Friday, September 30, 2011

Thank You

I have obviously invented moving with children. At least, that is how I acted. While it was an onerous process that lasted over a year, the reality is that I sold my home in the worst real estate market in decades, without losing money, and managed to purchase my dream home in a fantastic location for an excellent price through the services of the best real estate agent ever. Overall, I have nothing to complain about.

However, that didn’t stop me from whining about it from start to finish. I have friends who moved while pregnant, who moved across state lines while pregnant AND starting new jobs, and who moved across state line while pregnant AND whose husband’s new job required his overseas deployment to a hot, sandy place. While my husband did change jobs (twice!) during the year, both were at his own choice. Sure, it added to the stress of life, but what doesn’t?

But I bitched, and I moaned, and then I bitched and moaned so more, and then, during the last two weeks, I bored people to tears with the intricacies of environmental law. (Did I mention my dream home came with its own 10-ton pile of contaminated dirt?) I practically put out hourly reports on the status of my packing and unpacking, and acted, as a whole, as if my real estate transaction was of monumental significance to many instead of just significant to me. In short, I was a right ass.
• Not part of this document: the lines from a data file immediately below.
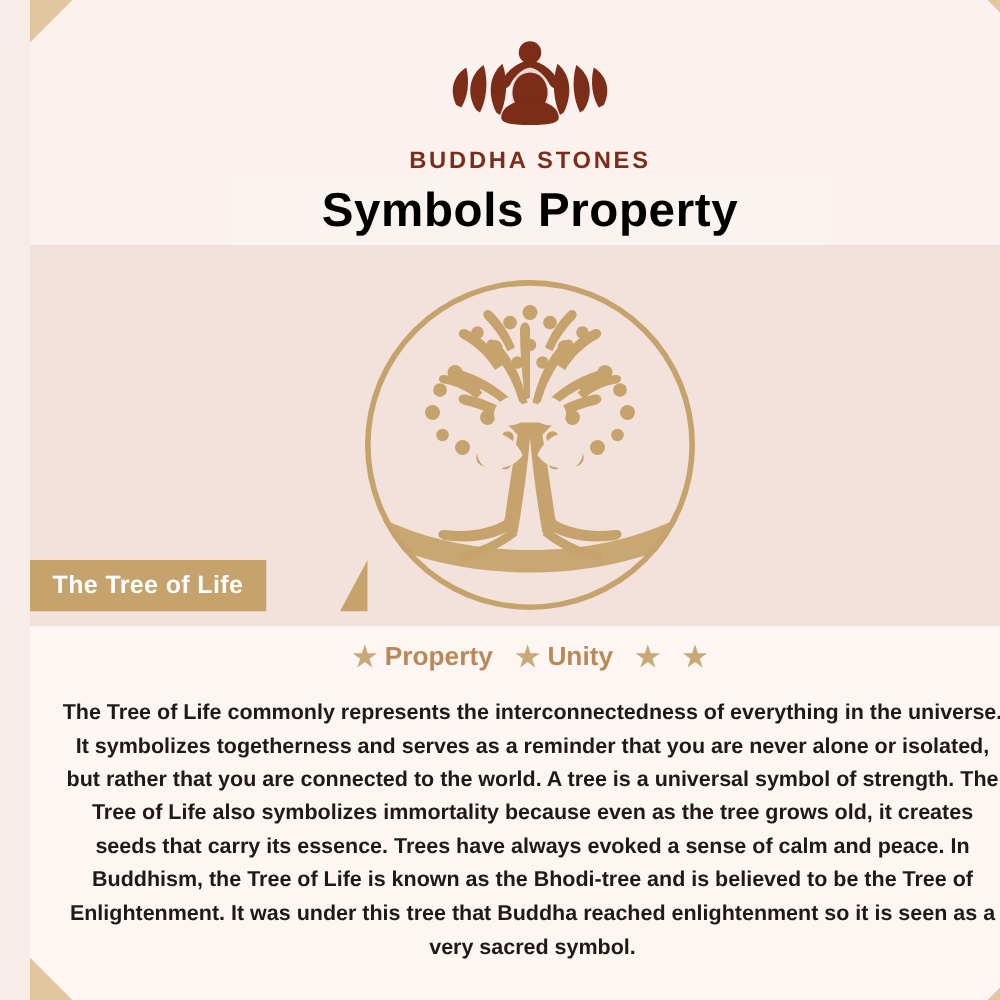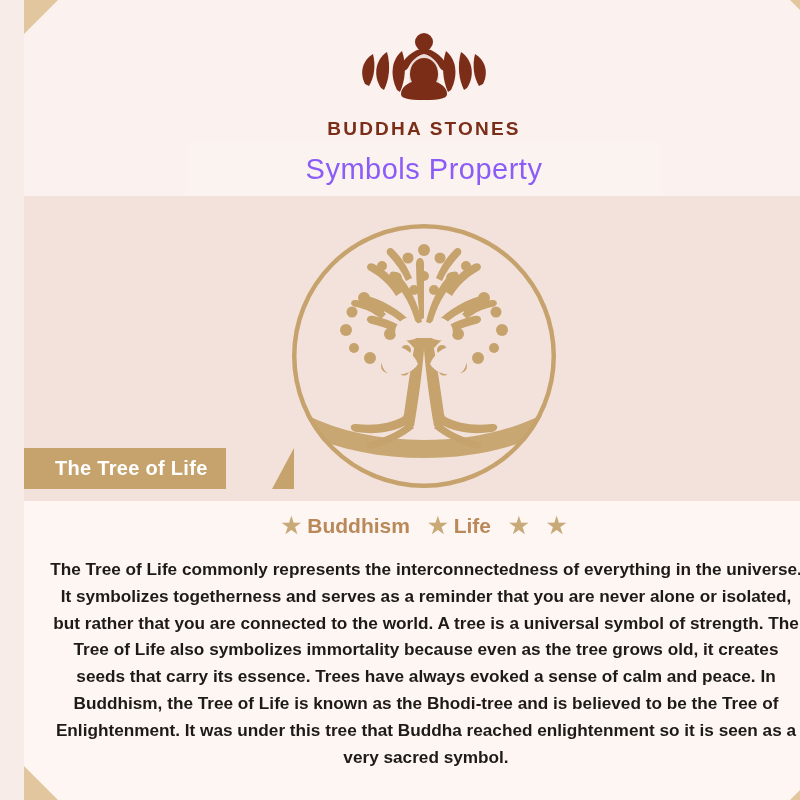--- a/index.html
+++ b/index.html
@@ -104,23 +104,23 @@
     top: 142px;
     left: 163px;
     width: 474px;
     height: 54px;
     background: #fbf3f0;
     display: flex;
     align-items: center;
     justify-content: center;
   }
   .title-text {
-    font-size: 29px;
-    font-weight: normal;
-    color: #8b5cf6;
+    font-size: 38px;
+    font-weight: bold;
+    color: #000000;
     letter-spacing: 0.5px;
   }
 
   
   .tree-wrap {
     position: absolute;
     top: 218px;
     left: 262px;
     width: 276px;
     height: 276px;
@@ -128,21 +128,21 @@
 
   
   .ribbon {
     position: absolute;
     top: 448px;
     left: 0;
     height: 41px;
     background: #c6a36d;
     display: flex;
     align-items: center;
-    padding-left: 31px;
+    padding-left: 18px;
     padding-right: 18px;
     box-sizing: border-box;
   }
   .ribbon-tail {
     position: absolute;
     top: 448px;
     left: 248px;
     width: 0;
     height: 0;
     border-style: solid;
@@ -314,25 +314,25 @@
   </div>
 
   <div class="ribbon">
     <span class="ribbon-text">The Tree of Life</span>
   </div>
   <div class="ribbon-tail"></div>
 
   <div class="keywords">
     <div class="kw">
       <span class="star">★</span>
-      <span>Buddhism</span>
+      <span>Property</span>
     </div>
     <div class="kw">
       <span class="star">★</span>
-      <span>Life</span>
+      <span>Unity</span>
     </div>
     <div class="kw">
       <span class="star">★</span>
     </div>
     <div class="kw">
       <span class="star">★</span>
     </div>
   </div>
 
   <div class="body-text">The Tree of Life commonly represents the interconnectedness of everything in the universe. It symbolizes togetherness and serves as a reminder that you are never alone or isolated, but rather that you are connected to the world. A tree is a universal symbol of strength. The Tree of Life also symbolizes immortality because even as the tree grows old, it creates seeds that carry its essence. Trees have always evoked a sense of calm and peace. In Buddhism, the Tree of Life is known as the Bhodi-tree and is believed to be the Tree of Enlightenment. It was under this tree that Buddha reached enlightenment so it is seen as a very sacred symbol.</div>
Thankfully, I have a legion of wonderful friends who never complained about my admittedly self-centered behavior. They allowed me to vent. They offered advice, opinions, and options. They cared for and fed my children when I needed time to get stuff done. They acted as lawyers, counselors, design experts, and handy men. They put a beer in one hand and a slice of pizza in the other when the stress of selling/buying was done but the stress of moving/unpacking had yet to begin. They sent encouraging texts, e-mails, and FB posts. They got my kids from point A to point B when I wasn’t able to ferry them myself. They brought donuts. They brought cards. They literally plucked my crying son out of my arms and brought him into his classroom. They brought history books on my new neighborhood. My husband affectionately refers to this group of people as the Gaggle. If it weren’t for the Gaggle, I never would have survived the past year. In fact, without the Gaggle, I wouldn't have survived the past five years. I love the Gaggle

Without family, I wouldn’t have survived move-in weekend. Seeing all of your stuff in boxes, piled high, room after room is both exhilarating and overwhelming. Where the hell does it all go? And how the hell do I put it away without tripping over a kid? Eldest BIL and SIL to the rescue! They took the kids out in style, spoiling them rotten and giving them a day of fun to remember. Youngest BIL and SIL did just as much heavy lifting by literally doing the heavy lifting. Forty boxes of books, six crates of Christmas decorations and several boxes simply marked “misc. attic” were all hauled in during a day of high humidity. Plus, as an added bonus I got to give hours of unsolicited advice to my pregnant SIL. A captive audience! Fun!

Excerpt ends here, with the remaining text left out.